Mit einem durchsichtigen Verzögerungsmanöver hat der Ständerat am 28. Februar 2018 die Revision des Gleichstellungsgesetzes an die Kommission zurückgewiesen.

Mit einem Bubenstreich wurde die Revision des Gleichstellungsgesetzes aufgeschoben, indem ein in letzter Minute eingebrachter Rückweisungsantrag von Konrad Graber CVP (LU) die Unterstützung der SVP, FDP und der CVP-Männer fand. Es ist beschämend, dass der Ständerat auch 37 Jahre nach Einführung des Verfassungsgrundsatzes zur Lohngleichheit jegliche Entscheide für Massnahmen verweigert. Zur Medienmitteilung von alliance F.

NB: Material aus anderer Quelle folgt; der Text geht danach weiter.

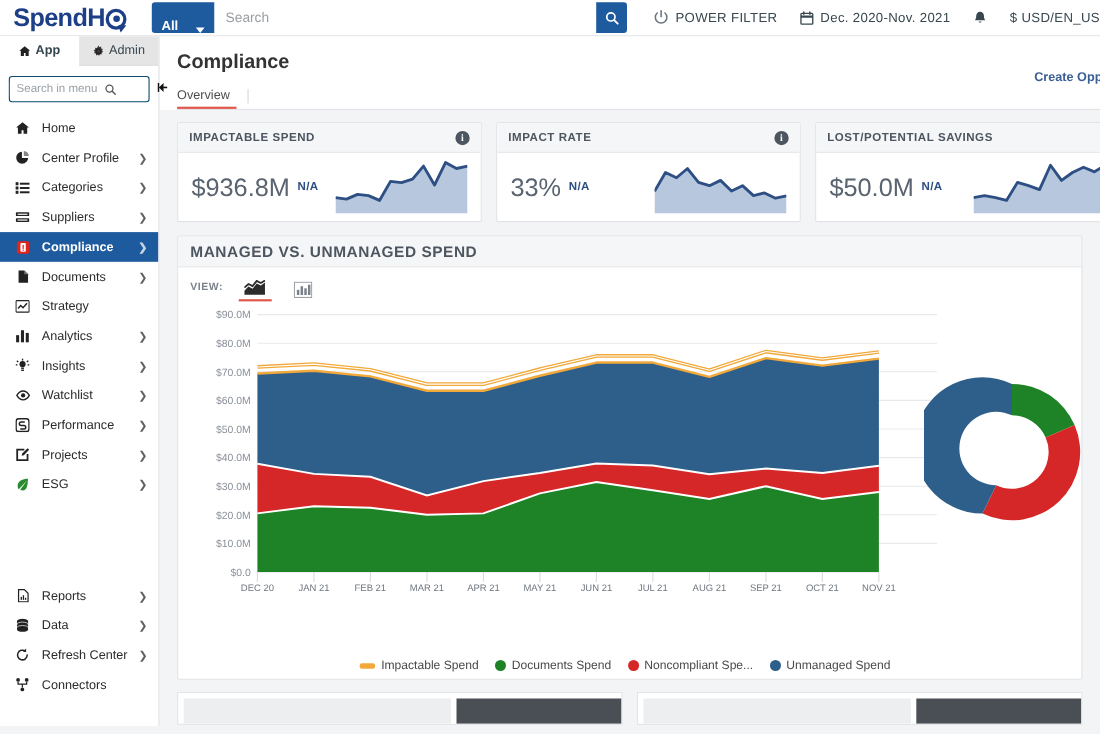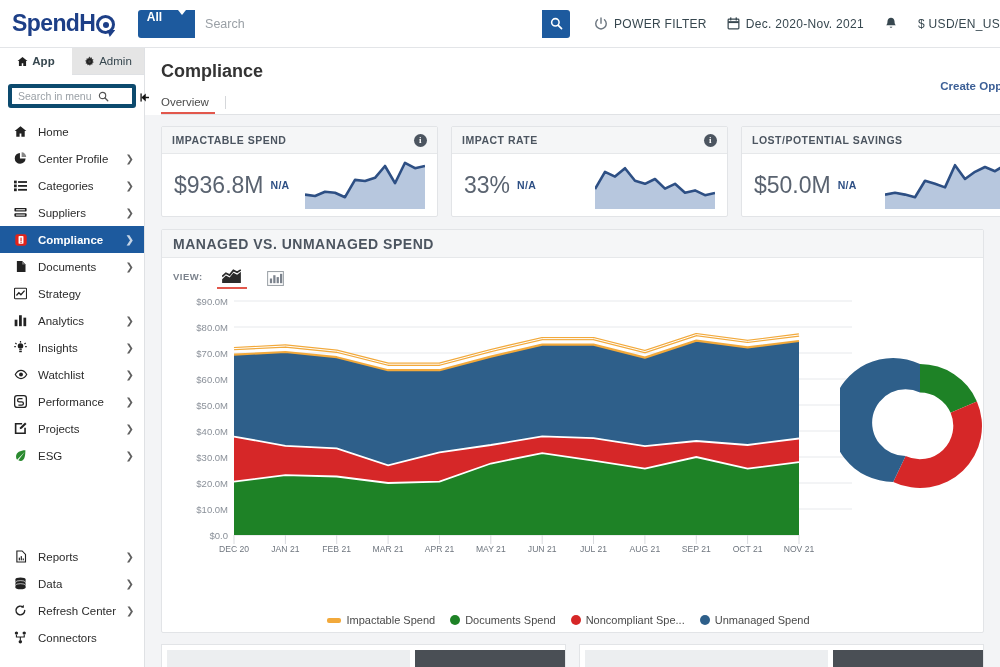"SpendH" .topbar { height: 48px -> 33px }
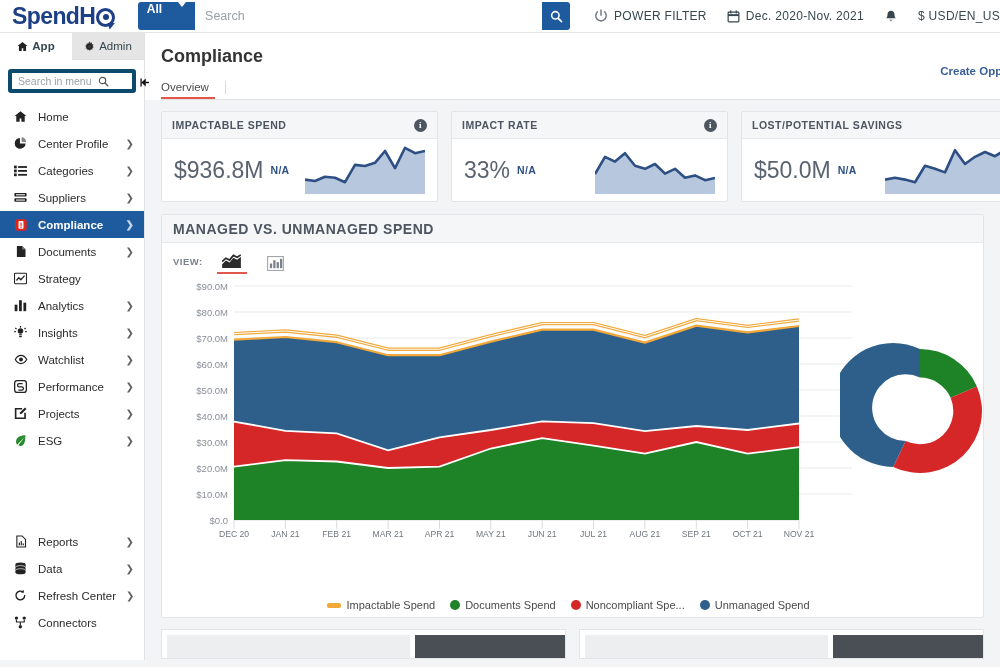"All" .search-all { align-items: flex-start -> flex-end }
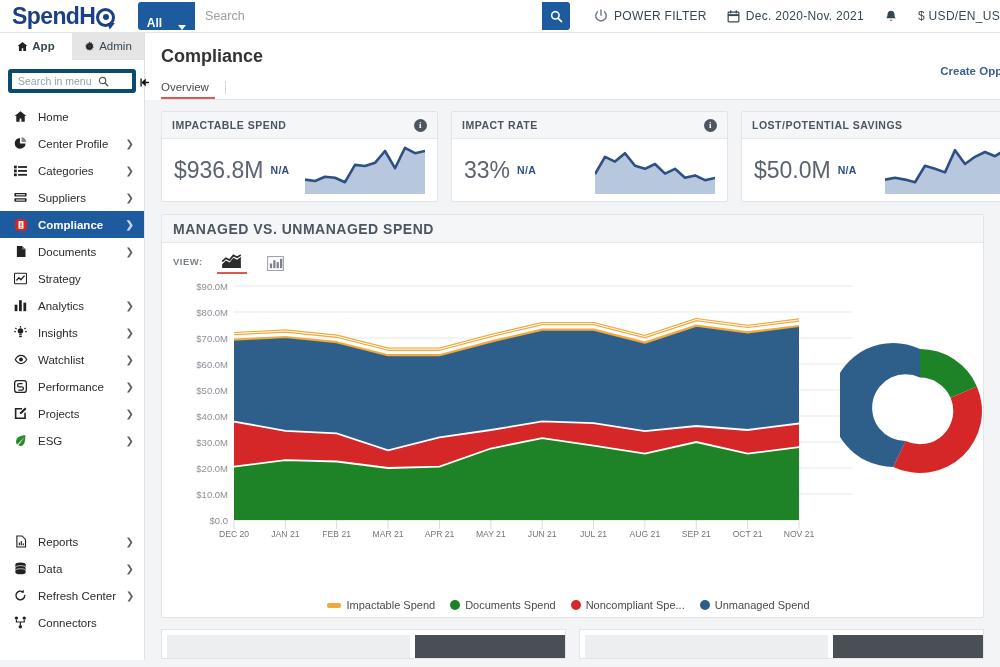"Search in menu" .menu-search { border: 4px solid #0c4a6e -> 1px solid #0c4a6e }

alliance F engagiert sich für die Lohngleichheit:
Weshalb tun wir das?

Weil der statistisch nicht erklärbare Teil der Ungleichheit immer noch 7,8%beträgt; das sind pro Jahr 7,7 Milliarden Franken. Geld, das die Frauen nicht generieren, aber sehr wohl leisten. 7,7 Milliarden Franken, die in der Haushaltskasse und in den Sozialversicherungen fehlen. Lohnungleichheit prägt auch Lebensläufe, wenn junge Frauen bereits mit 8% weniger Lohn in den Arbeitsprozess einsteigen. Lohngleichheit ist auch deshalb wichtig, weil der Verdienst die Höhe der Altersrente beeinflusst. Es geht uns nicht darum, Frauen gegen Männer auszuspielen, sondern um die wirtschaftliche Selbständigkeit im Erwerbsleben, im Alter und um Unabhängigkeit vom Staat. Darum brauchen wir mehr Transparenz in Lohnfragen, Sensibilisierungsarbeit und griffige Massnahmen zur Durchsetzung der Lohngleichheit. Beide Co-Präsidentinnen von allianceF setzen sich mit hoher Priorität in den parlamentarischen Kommissionen dafür ein.